*TASK OBJECTIVE:* Copy every record word for word. The images stay behind.

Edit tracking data
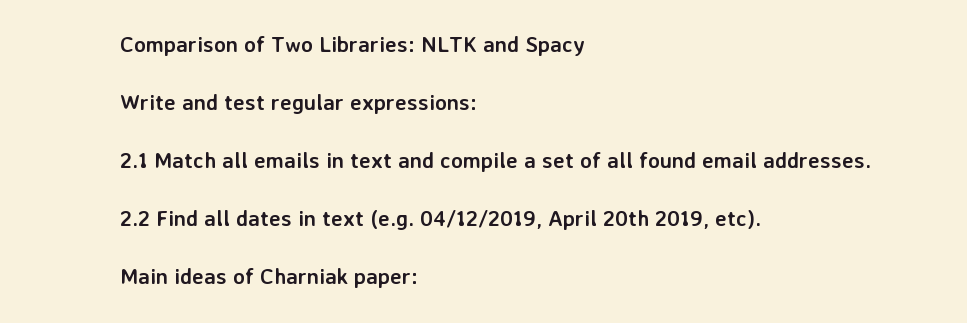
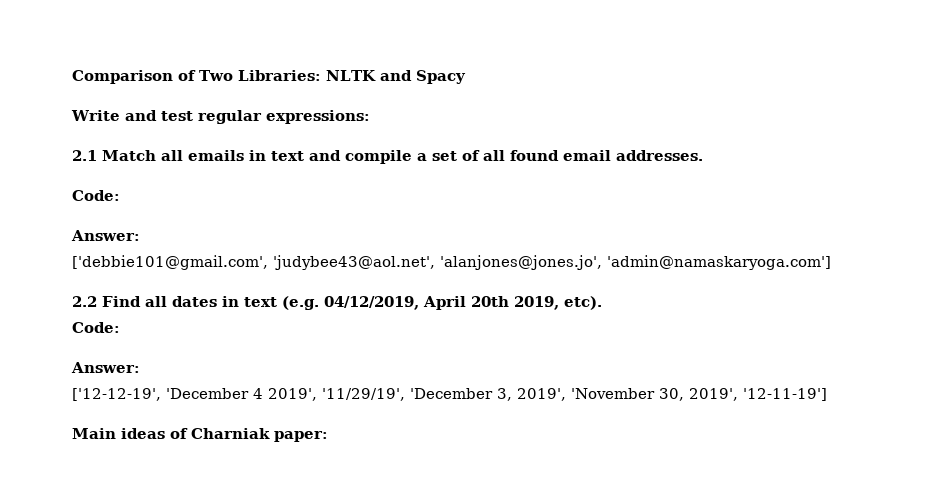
  2.1 Match all emails in text and compile a set of all found email addresses.
+ Code:
+ Answer:
+ ['debbie101@gmail.com', 'judybee43@aol.net', 'alanjones@jones.jo', 'admin@namaskaryoga.com']
  2.2 Find all dates in text (e.g. 04/12/2019, April 20th 2019, etc).
+ Code:
+ Answer:
+ ['12-12-19', 'December 4 2019', '11/29/19', 'December 3, 2019', 'November 30, 2019', '12-11-19']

*THE COMPLETED TASK:*
  2.1 Match all emails in text and compile a set of all found email addresses.
+ Code:
+ Answer:
+ ['debbie101@gmail.com', 'judybee43@aol.net', 'alanjones@jones.jo', 'admin@namaskaryoga.com']
  2.2 Find all dates in text (e.g. 04/12/2019, April 20th 2019, etc).
+ Code:
+ Answer:
+ ['12-12-19', 'December 4 2019', '11/29/19', 'December 3, 2019', 'November 30, 2019', '12-11-19']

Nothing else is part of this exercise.